• _Work to complete_
Print the listing once more, exactly as written.

• _Data shown_

━━━━━━━━

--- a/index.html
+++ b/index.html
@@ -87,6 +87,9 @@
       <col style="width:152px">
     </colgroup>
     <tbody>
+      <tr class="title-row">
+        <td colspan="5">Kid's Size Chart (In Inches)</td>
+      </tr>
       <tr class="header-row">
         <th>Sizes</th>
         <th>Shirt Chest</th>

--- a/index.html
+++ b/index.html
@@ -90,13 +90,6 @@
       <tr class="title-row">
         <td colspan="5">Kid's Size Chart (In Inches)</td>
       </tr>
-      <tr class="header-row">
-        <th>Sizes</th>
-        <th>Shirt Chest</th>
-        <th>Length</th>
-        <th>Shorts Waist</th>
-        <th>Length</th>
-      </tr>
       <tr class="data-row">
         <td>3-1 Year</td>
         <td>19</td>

━━━━━━━━

• _Answer_
--- a/index.html
+++ b/index.html
@@ -87,6 +87,9 @@
       <col style="width:152px">
     </colgroup>
     <tbody>
+      <tr class="title-row">
+        <td colspan="5">Kid's Size Chart (In Inches)</td>
+      </tr>
       <tr class="header-row">
         <th>Sizes</th>
         <th>Shirt Chest</th>

--- a/index.html
+++ b/index.html
@@ -90,13 +90,6 @@
       <tr class="title-row">
         <td colspan="5">Kid's Size Chart (In Inches)</td>
       </tr>
-      <tr class="header-row">
-        <th>Sizes</th>
-        <th>Shirt Chest</th>
-        <th>Length</th>
-        <th>Shorts Waist</th>
-        <th>Length</th>
-      </tr>
       <tr class="data-row">
         <td>3-1 Year</td>
         <td>19</td>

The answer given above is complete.